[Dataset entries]

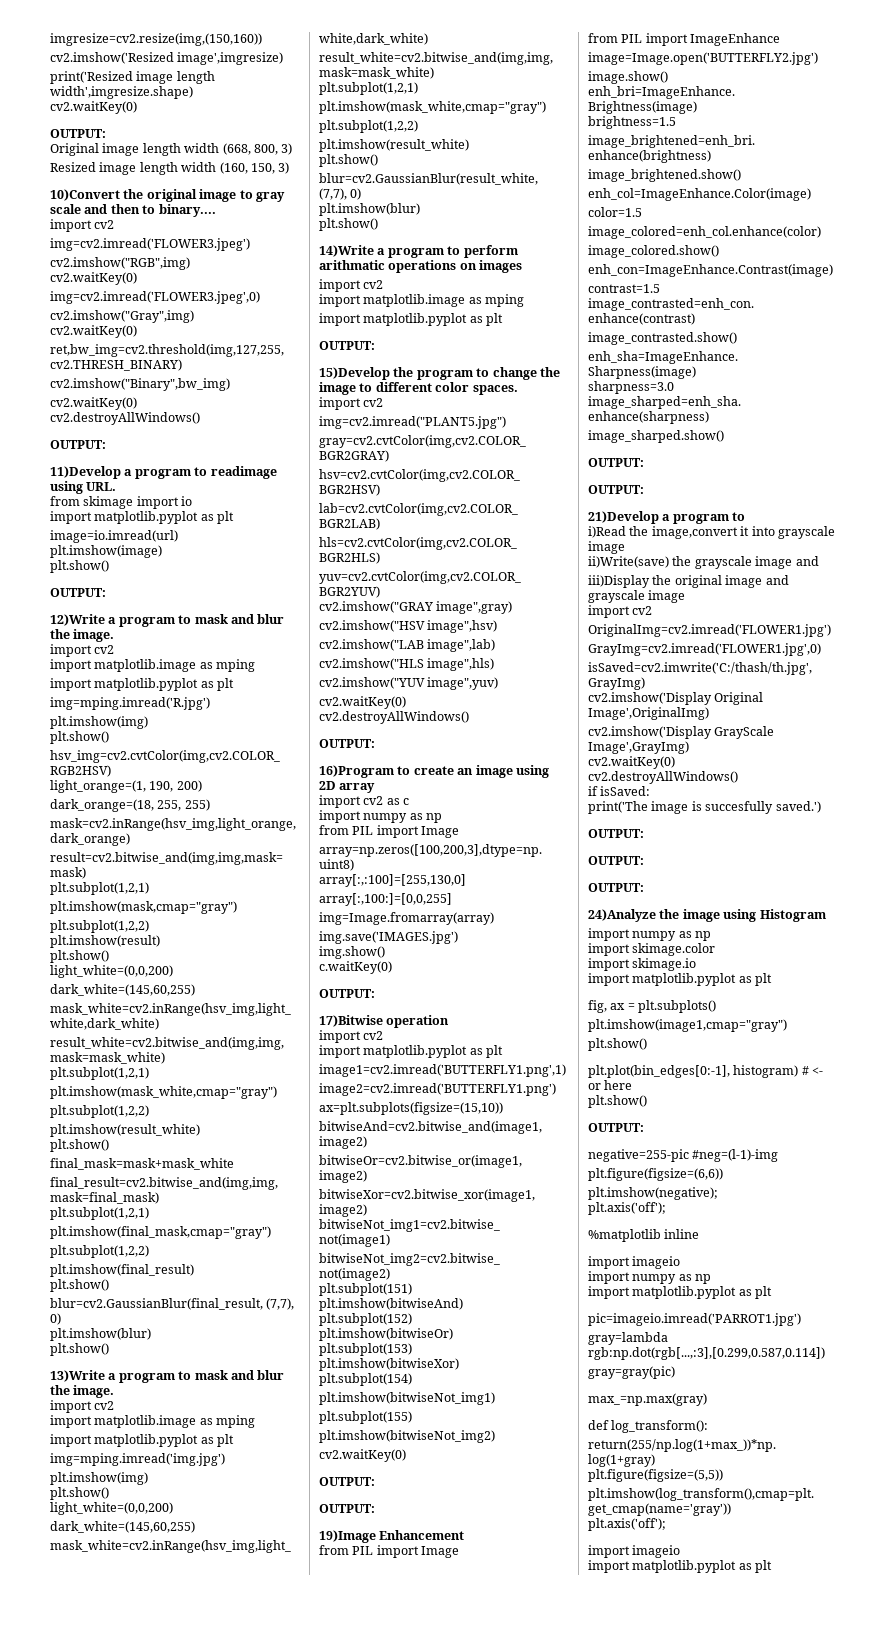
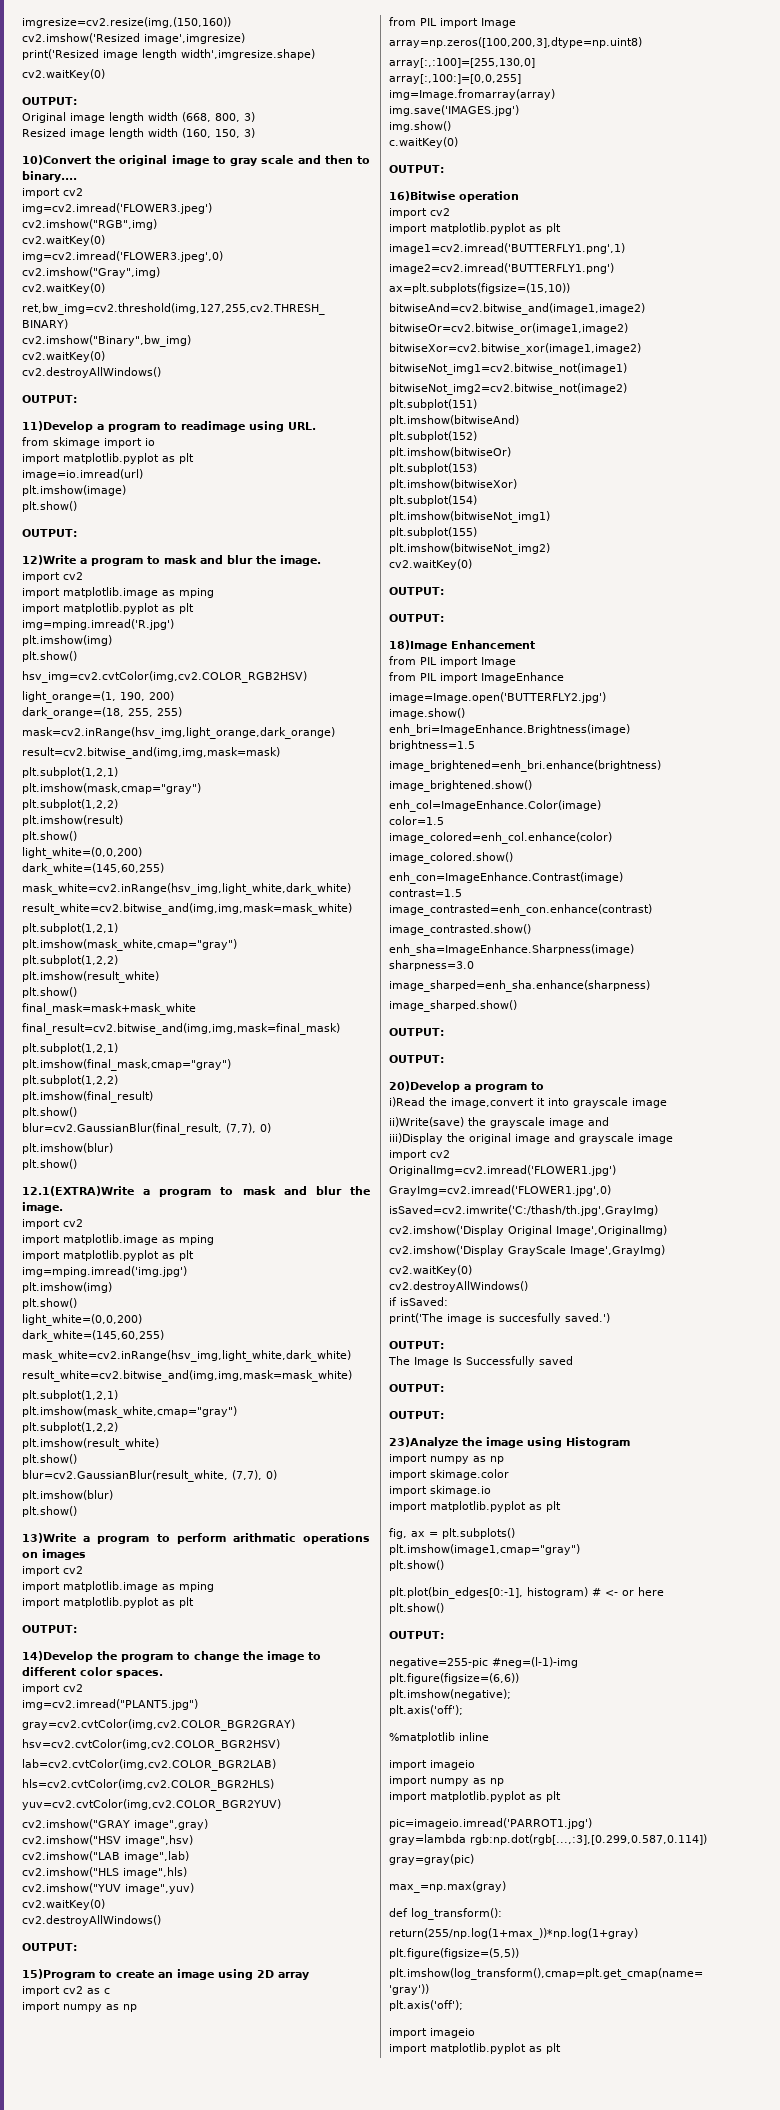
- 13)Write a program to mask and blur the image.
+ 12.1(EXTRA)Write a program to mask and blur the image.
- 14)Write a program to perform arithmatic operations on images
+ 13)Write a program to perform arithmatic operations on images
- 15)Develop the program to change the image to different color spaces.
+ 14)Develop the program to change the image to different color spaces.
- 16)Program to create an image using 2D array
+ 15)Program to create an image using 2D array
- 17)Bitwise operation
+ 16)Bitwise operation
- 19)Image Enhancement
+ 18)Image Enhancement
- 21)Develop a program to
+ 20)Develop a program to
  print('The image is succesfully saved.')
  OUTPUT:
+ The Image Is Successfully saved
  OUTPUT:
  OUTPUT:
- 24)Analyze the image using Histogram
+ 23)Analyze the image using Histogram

> To do:
The full text of the data above, exact and without pictures, is what to return.

> Finished exercise:
- 13)Write a program to mask and blur the image.
+ 12.1(EXTRA)Write a program to mask and blur the image.
- 14)Write a program to perform arithmatic operations on images
+ 13)Write a program to perform arithmatic operations on images
- 15)Develop the program to change the image to different color spaces.
+ 14)Develop the program to change the image to different color spaces.
- 16)Program to create an image using 2D array
+ 15)Program to create an image using 2D array
- 17)Bitwise operation
+ 16)Bitwise operation
- 19)Image Enhancement
+ 18)Image Enhancement
- 21)Develop a program to
+ 20)Develop a program to
  print('The image is succesfully saved.')
  OUTPUT:
+ The Image Is Successfully saved
  OUTPUT:
  OUTPUT:
- 24)Analyze the image using Histogram
+ 23)Analyze the image using Histogram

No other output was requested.